Exercise goal
Filter the records, keeping every line that has the string "setup".

Change listing data
==========
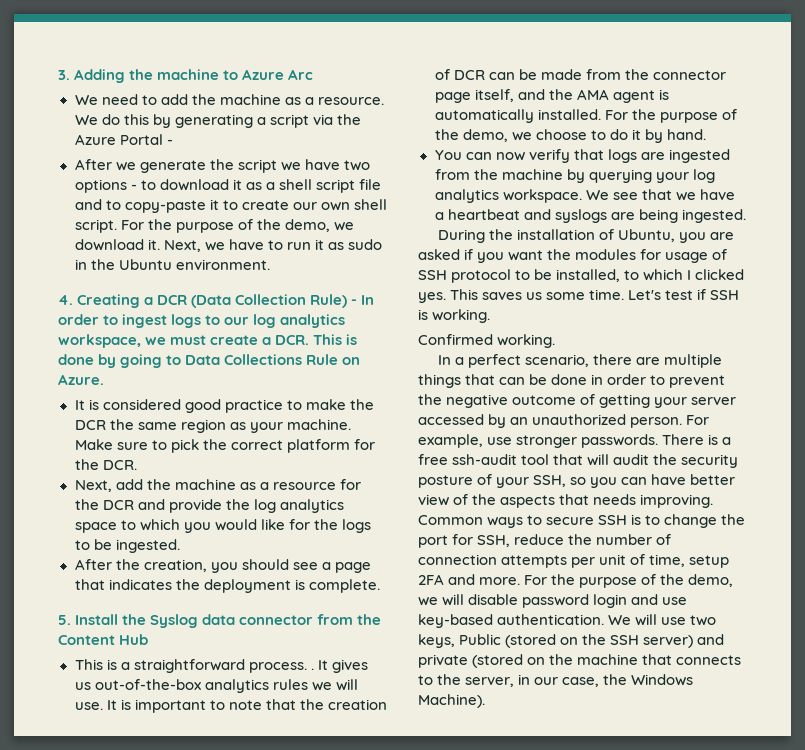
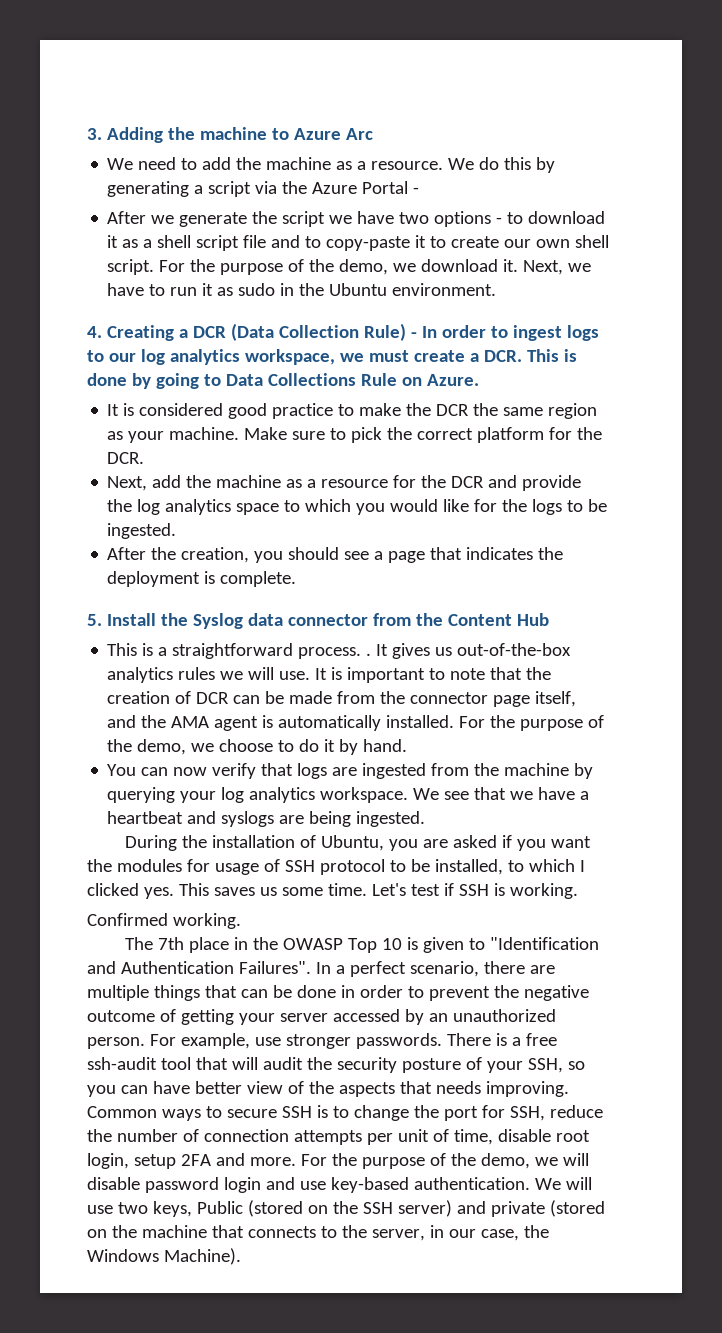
+ The 7th place in the OWASP Top 10 is given to "Identification and Authentication Failures".
- Common ways to secure SSH is to change the port for SSH, reduce the number of connection attempts per unit of time, setup 2FA and more.
+ Common ways to secure SSH is to change the port for SSH, reduce the number of connection attempts per unit of time, disable root login, setup 2FA and more.

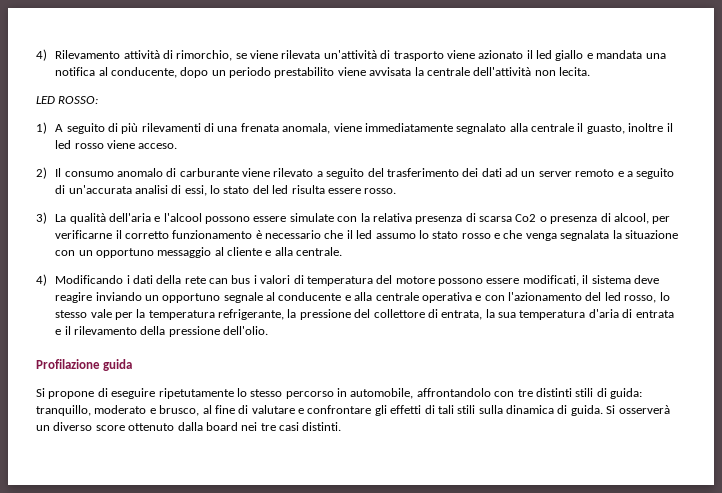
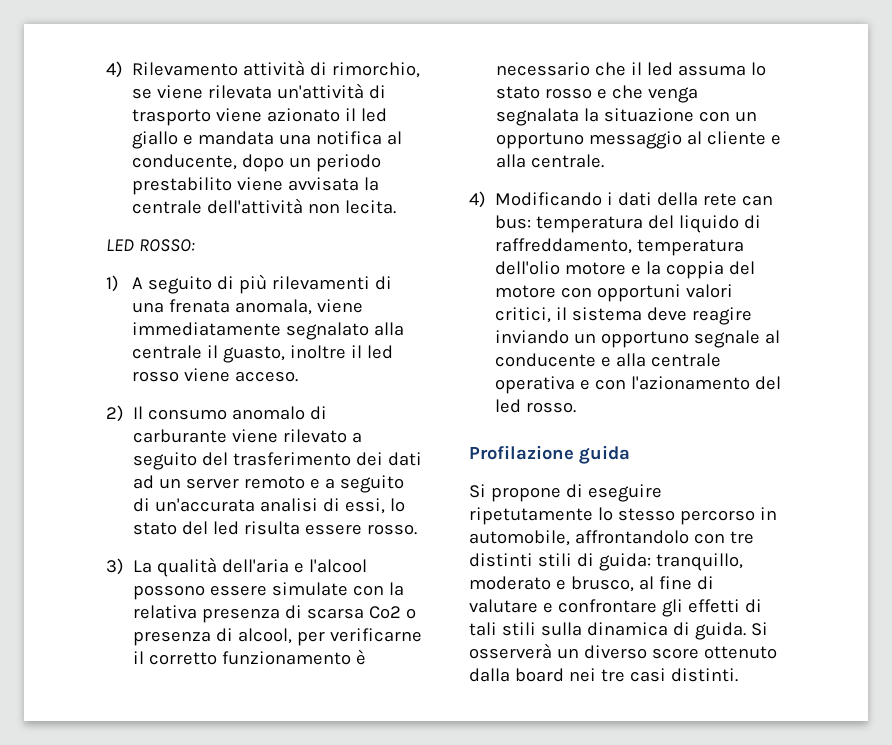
- 3) La qualità dell'aria e l'alcool possono essere simulate con la relativa presenza di scarsa Co2 o presenza di alcool, per verificarne il corretto funzionamento è necessario che il led assumo lo stato rosso e che venga segnalata la situazione con un opportuno messaggio al cliente e alla centrale.
+ 3) La qualità dell'aria e l'alcool possono essere simulate con la relativa presenza di scarsa Co2 o presenza di alcool, per verificarne il corretto funzionamento è necessario che il led assuma lo stato rosso e che venga segnalata la situazione con un opportuno messaggio al cliente e alla centrale.
- 4) Modificando i dati della rete can bus i valori di temperatura del motore possono essere modificati, il sistema deve reagire inviando un opportuno segnale al conducente e alla centrale operativa e con l'azionamento del led rosso, lo stesso vale per la temperatura refrigerante, la pressione del collettore di entrata, la sua temperatura d'aria di entrata e il rilevamento della pressione dell'olio.
+ 4) Modificando i dati della rete can bus: temperatura del liquido di raffreddamento, temperatura dell'olio motore e la coppia del motore con opportuni valori critici, il sistema deve reagire inviando un opportuno segnale al conducente e alla centrale operativa e con l'azionamento del led rosso.

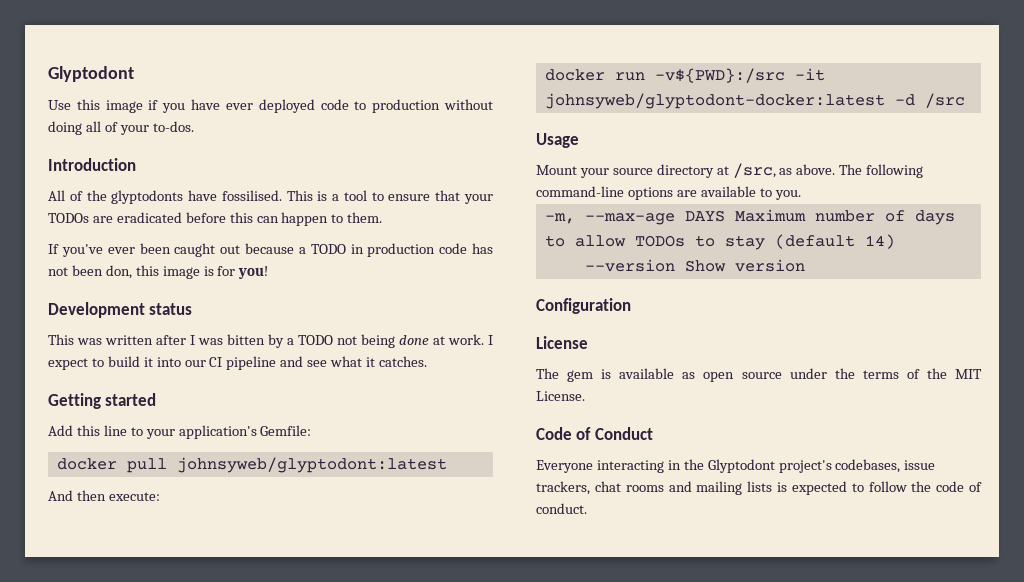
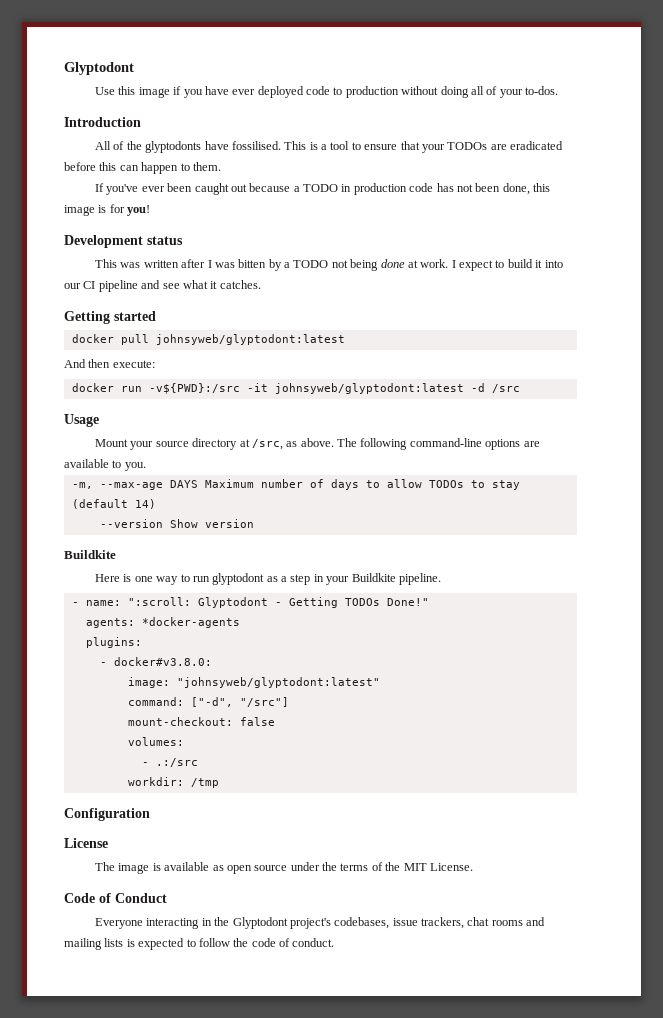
- If you've ever been caught out because a TODO in production code has not been don, this image is for you!
+ If you've ever been caught out because a TODO in production code has not been done, this image is for you!
- Add this line to your application's Gemfile:
- docker run -v${PWD}:/src -it johnsyweb/glyptodont-docker:latest -d /src
+ docker run -v${PWD}:/src -it johnsyweb/glyptodont:latest -d /src
  --version Show version
+ Buildkite
+ Here is one way to run glyptodont as a step in your Buildkite pipeline.
+ - name: ":scroll: Glyptodont - Getting TODOs Done!"
+ agents: *docker-agents
+ plugins:
+ - docker#v3.8.0:
+ image: "johnsyweb/glyptodont:latest"
+ command: ["-d", "/src"]
+ mount-checkout: false
+ volumes:
+ - .:/src
+ workdir: /tmp
- The gem is available as open source under the terms of the MIT License.
+ The image is available as open source under the terms of the MIT License.

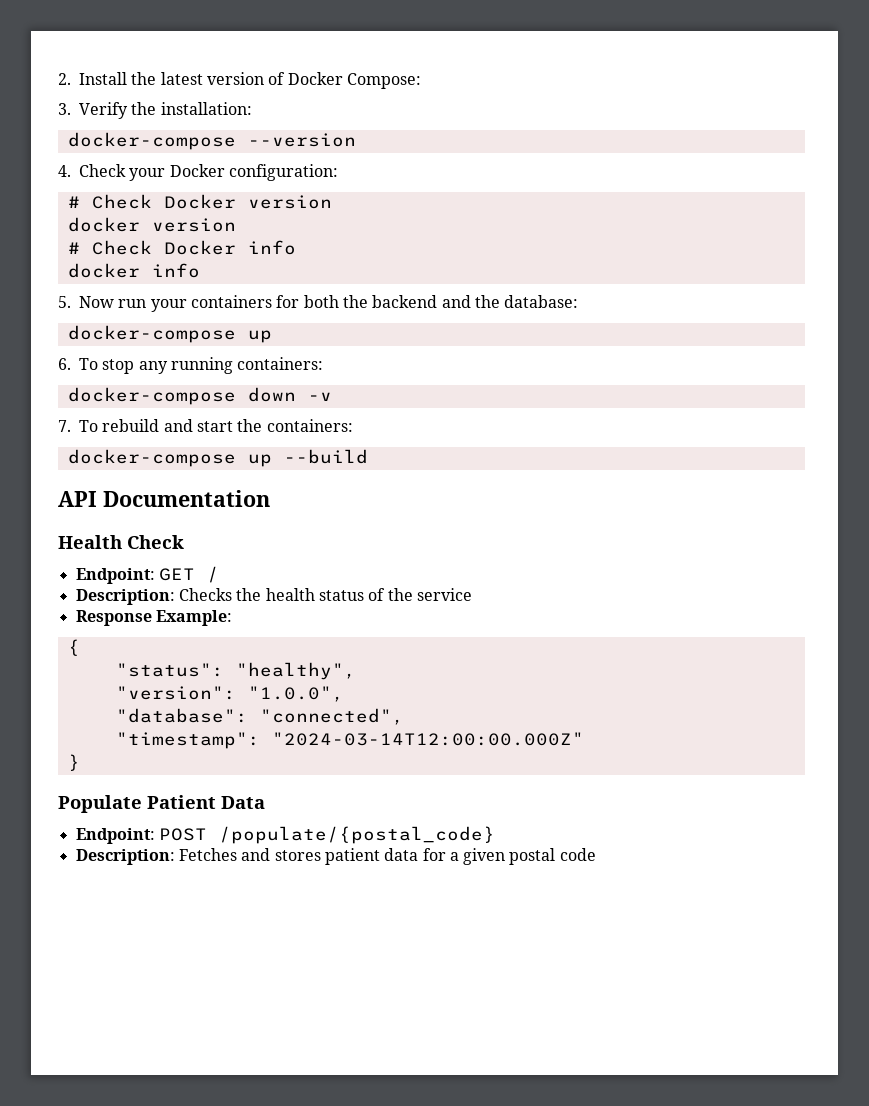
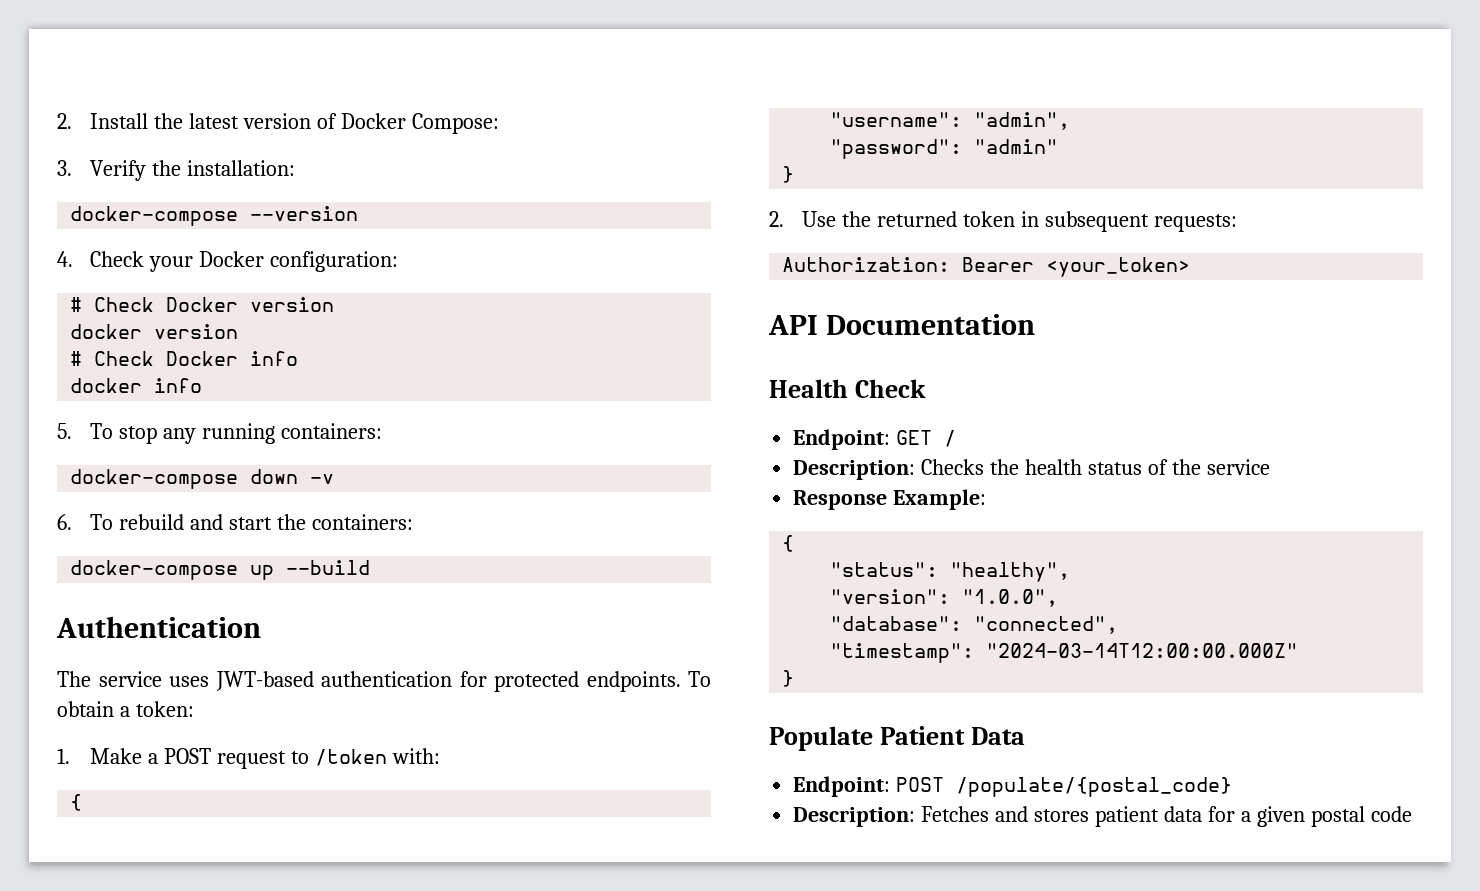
- 5. Now run your containers for both the backend and the database:
- docker-compose up
- 6. To stop any running containers:
+ 5. To stop any running containers:
- 7. To rebuild and start the containers:
+ 6. To rebuild and start the containers:
+ Authentication
+ The service uses JWT-based authentication for protected endpoints. To obtain a token:
+ 1. Make a POST request to /token with:
+ {
+ "username": "admin",
+ "password": "admin"
+ }
+ 2. Use the returned token in subsequent requests:
+ Authorization: Bearer <your_token>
==========
Written solution
- Common ways to secure SSH is to change the port for SSH, reduce the number of connection attempts per unit of time, setup 2FA and more.
+ Common ways to secure SSH is to change the port for SSH, reduce the number of connection attempts per unit of time, disable root login, setup 2FA and more.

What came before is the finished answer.